Task description: Please reproduce the entries below exactly, starting at the first line and ending with the line that holds "-222,21 +221,21 @@".

Given records:
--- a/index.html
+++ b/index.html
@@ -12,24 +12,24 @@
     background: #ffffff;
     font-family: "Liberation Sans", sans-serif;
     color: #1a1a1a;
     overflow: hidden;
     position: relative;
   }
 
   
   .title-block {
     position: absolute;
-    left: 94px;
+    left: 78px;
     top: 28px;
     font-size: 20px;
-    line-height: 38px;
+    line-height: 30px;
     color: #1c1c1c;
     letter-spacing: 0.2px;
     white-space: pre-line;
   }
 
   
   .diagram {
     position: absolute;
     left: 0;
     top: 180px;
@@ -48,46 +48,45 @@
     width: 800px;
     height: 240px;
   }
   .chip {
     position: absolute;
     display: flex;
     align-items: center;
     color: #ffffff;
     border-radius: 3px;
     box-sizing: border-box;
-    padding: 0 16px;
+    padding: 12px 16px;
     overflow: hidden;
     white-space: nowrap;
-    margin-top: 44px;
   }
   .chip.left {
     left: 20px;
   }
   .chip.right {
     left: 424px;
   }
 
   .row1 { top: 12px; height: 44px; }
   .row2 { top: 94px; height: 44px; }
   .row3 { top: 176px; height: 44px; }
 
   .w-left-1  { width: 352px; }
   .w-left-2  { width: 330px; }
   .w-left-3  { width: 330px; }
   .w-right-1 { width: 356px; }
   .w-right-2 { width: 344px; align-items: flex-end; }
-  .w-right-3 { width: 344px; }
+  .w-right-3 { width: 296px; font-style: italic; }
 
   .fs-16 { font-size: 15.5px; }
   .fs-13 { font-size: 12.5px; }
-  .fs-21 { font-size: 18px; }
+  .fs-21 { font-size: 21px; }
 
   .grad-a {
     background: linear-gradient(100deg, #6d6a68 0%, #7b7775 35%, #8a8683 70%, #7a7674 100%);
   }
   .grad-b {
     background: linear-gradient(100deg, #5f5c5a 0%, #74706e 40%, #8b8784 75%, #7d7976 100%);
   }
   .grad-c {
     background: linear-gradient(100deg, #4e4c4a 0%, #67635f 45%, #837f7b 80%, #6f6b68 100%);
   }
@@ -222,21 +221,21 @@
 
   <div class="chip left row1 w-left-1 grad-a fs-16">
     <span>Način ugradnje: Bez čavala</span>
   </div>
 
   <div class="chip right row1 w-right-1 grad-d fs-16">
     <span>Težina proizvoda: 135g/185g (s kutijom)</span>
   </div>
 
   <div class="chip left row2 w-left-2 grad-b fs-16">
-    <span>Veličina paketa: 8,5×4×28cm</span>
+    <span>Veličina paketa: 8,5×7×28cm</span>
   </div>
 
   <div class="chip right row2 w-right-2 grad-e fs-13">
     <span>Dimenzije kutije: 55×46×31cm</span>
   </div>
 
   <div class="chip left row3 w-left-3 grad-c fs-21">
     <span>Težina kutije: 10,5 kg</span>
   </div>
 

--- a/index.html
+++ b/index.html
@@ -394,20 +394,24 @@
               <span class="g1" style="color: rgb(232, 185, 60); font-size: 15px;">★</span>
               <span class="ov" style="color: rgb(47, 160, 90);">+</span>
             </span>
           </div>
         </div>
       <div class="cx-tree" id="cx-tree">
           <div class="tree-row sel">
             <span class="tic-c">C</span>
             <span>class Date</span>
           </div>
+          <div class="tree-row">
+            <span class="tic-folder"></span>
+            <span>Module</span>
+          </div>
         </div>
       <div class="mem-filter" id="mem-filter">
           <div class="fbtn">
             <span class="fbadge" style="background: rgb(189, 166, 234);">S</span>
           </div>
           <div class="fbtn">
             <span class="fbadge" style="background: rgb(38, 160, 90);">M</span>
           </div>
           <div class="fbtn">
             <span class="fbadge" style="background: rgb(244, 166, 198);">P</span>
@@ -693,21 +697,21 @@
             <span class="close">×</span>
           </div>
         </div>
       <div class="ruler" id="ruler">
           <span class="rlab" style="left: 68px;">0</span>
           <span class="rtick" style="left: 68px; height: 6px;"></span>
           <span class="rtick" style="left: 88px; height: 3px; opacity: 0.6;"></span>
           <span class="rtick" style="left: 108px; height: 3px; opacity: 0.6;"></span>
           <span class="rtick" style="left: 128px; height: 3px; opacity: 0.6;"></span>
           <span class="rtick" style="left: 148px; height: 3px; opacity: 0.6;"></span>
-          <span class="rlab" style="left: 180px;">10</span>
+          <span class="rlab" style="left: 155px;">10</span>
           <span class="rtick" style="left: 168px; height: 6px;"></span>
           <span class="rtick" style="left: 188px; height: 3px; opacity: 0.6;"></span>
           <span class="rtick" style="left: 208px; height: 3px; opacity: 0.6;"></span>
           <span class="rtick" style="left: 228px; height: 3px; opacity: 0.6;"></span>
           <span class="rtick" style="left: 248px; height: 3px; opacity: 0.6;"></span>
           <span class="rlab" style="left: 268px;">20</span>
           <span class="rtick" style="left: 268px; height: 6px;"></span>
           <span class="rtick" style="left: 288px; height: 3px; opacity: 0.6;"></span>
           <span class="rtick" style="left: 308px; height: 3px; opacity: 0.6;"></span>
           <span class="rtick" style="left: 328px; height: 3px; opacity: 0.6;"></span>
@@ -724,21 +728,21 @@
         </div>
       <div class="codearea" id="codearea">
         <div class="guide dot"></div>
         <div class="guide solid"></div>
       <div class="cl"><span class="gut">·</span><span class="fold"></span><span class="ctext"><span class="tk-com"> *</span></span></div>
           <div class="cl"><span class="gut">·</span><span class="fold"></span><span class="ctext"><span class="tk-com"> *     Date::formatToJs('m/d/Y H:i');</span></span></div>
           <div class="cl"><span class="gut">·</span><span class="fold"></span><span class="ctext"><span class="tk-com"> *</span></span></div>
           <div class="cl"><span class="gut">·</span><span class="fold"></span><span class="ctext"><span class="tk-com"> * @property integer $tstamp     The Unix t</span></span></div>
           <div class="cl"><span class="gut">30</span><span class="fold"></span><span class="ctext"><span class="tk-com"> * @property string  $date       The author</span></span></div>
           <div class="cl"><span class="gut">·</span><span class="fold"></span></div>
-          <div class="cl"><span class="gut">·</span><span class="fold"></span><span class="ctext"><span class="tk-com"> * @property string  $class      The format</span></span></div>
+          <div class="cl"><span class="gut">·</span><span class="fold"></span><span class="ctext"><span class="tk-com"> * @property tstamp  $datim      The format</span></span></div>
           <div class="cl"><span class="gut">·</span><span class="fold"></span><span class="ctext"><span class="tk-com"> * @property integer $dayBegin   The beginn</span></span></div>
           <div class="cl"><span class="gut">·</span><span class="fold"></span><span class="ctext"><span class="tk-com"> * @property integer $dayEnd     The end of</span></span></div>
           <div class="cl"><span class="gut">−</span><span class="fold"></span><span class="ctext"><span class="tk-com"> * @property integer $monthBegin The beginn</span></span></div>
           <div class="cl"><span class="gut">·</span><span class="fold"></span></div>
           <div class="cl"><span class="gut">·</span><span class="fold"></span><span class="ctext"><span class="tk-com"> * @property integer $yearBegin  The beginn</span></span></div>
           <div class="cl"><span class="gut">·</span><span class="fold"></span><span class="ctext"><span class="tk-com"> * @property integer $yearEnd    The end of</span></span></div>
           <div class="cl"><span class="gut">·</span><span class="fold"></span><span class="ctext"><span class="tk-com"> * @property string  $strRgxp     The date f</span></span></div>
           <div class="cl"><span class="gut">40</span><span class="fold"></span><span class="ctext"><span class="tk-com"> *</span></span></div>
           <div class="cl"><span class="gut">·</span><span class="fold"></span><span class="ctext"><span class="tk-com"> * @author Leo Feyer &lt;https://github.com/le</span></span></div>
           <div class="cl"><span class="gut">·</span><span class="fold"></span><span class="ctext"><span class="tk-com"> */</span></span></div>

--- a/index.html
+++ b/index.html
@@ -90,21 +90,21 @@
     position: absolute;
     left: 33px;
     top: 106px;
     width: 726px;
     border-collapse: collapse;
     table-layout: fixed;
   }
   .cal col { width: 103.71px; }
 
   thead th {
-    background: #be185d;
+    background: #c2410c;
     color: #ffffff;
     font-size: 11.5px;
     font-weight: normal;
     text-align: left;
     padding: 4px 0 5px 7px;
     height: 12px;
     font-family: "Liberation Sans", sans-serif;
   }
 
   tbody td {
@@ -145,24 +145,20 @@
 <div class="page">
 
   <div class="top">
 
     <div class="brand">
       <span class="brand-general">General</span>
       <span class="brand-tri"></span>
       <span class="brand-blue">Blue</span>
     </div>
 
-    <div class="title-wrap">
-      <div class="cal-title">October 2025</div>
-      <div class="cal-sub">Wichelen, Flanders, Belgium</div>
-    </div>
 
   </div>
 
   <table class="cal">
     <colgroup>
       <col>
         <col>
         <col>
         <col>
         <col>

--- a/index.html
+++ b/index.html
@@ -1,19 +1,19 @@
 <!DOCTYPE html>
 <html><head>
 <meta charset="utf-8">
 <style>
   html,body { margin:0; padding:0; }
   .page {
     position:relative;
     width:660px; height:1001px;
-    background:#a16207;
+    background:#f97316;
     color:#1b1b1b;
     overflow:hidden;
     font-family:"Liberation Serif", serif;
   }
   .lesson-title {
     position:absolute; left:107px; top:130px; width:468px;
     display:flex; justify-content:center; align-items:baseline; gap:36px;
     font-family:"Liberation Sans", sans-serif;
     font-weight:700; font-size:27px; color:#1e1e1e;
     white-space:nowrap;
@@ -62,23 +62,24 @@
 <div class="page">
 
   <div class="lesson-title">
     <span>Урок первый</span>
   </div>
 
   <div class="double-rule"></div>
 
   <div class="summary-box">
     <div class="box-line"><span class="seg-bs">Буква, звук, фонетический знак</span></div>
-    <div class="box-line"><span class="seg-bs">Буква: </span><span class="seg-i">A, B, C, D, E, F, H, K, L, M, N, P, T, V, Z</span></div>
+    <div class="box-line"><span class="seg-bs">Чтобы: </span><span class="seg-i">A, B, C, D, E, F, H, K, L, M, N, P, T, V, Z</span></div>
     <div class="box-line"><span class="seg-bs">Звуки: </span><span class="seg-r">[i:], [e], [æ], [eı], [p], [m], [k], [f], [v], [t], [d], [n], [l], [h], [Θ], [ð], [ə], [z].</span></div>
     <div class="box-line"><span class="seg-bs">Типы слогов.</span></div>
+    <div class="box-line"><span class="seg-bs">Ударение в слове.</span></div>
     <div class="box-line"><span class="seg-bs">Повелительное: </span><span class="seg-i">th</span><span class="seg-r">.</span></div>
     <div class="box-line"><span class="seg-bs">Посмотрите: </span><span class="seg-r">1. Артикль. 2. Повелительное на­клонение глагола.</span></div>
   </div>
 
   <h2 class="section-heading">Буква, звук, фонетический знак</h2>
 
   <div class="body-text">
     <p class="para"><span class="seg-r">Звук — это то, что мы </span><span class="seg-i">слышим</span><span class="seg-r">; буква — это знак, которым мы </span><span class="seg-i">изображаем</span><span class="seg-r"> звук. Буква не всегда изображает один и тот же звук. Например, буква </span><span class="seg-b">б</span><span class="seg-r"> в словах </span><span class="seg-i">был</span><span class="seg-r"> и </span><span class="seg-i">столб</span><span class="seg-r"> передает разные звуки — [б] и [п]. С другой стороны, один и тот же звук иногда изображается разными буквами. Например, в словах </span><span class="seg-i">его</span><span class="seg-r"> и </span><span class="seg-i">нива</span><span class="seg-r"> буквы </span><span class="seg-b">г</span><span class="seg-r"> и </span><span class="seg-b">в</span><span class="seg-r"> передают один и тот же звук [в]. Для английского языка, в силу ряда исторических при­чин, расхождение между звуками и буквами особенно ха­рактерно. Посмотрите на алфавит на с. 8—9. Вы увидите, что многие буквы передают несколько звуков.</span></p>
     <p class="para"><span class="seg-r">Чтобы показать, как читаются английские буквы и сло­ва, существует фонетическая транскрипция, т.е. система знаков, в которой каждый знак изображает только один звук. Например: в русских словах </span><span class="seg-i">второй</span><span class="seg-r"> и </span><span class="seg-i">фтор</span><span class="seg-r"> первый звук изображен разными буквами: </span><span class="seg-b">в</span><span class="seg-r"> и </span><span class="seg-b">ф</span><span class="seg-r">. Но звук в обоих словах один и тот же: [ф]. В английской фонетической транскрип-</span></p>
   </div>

Output below:
--- a/index.html
+++ b/index.html
@@ -12,24 +12,24 @@
     background: #ffffff;
     font-family: "Liberation Sans", sans-serif;
     color: #1a1a1a;
     overflow: hidden;
     position: relative;
   }
 
   
   .title-block {
     position: absolute;
-    left: 94px;
+    left: 78px;
     top: 28px;
     font-size: 20px;
-    line-height: 38px;
+    line-height: 30px;
     color: #1c1c1c;
     letter-spacing: 0.2px;
     white-space: pre-line;
   }
 
   
   .diagram {
     position: absolute;
     left: 0;
     top: 180px;
@@ -48,46 +48,45 @@
     width: 800px;
     height: 240px;
   }
   .chip {
     position: absolute;
     display: flex;
     align-items: center;
     color: #ffffff;
     border-radius: 3px;
     box-sizing: border-box;
-    padding: 0 16px;
+    padding: 12px 16px;
     overflow: hidden;
     white-space: nowrap;
-    margin-top: 44px;
   }
   .chip.left {
     left: 20px;
   }
   .chip.right {
     left: 424px;
   }
 
   .row1 { top: 12px; height: 44px; }
   .row2 { top: 94px; height: 44px; }
   .row3 { top: 176px; height: 44px; }
 
   .w-left-1  { width: 352px; }
   .w-left-2  { width: 330px; }
   .w-left-3  { width: 330px; }
   .w-right-1 { width: 356px; }
   .w-right-2 { width: 344px; align-items: flex-end; }
-  .w-right-3 { width: 344px; }
+  .w-right-3 { width: 296px; font-style: italic; }
 
   .fs-16 { font-size: 15.5px; }
   .fs-13 { font-size: 12.5px; }
-  .fs-21 { font-size: 18px; }
+  .fs-21 { font-size: 21px; }
 
   .grad-a {
     background: linear-gradient(100deg, #6d6a68 0%, #7b7775 35%, #8a8683 70%, #7a7674 100%);
   }
   .grad-b {
     background: linear-gradient(100deg, #5f5c5a 0%, #74706e 40%, #8b8784 75%, #7d7976 100%);
   }
   .grad-c {
     background: linear-gradient(100deg, #4e4c4a 0%, #67635f 45%, #837f7b 80%, #6f6b68 100%);
   }
@@ -222,21 +221,21 @@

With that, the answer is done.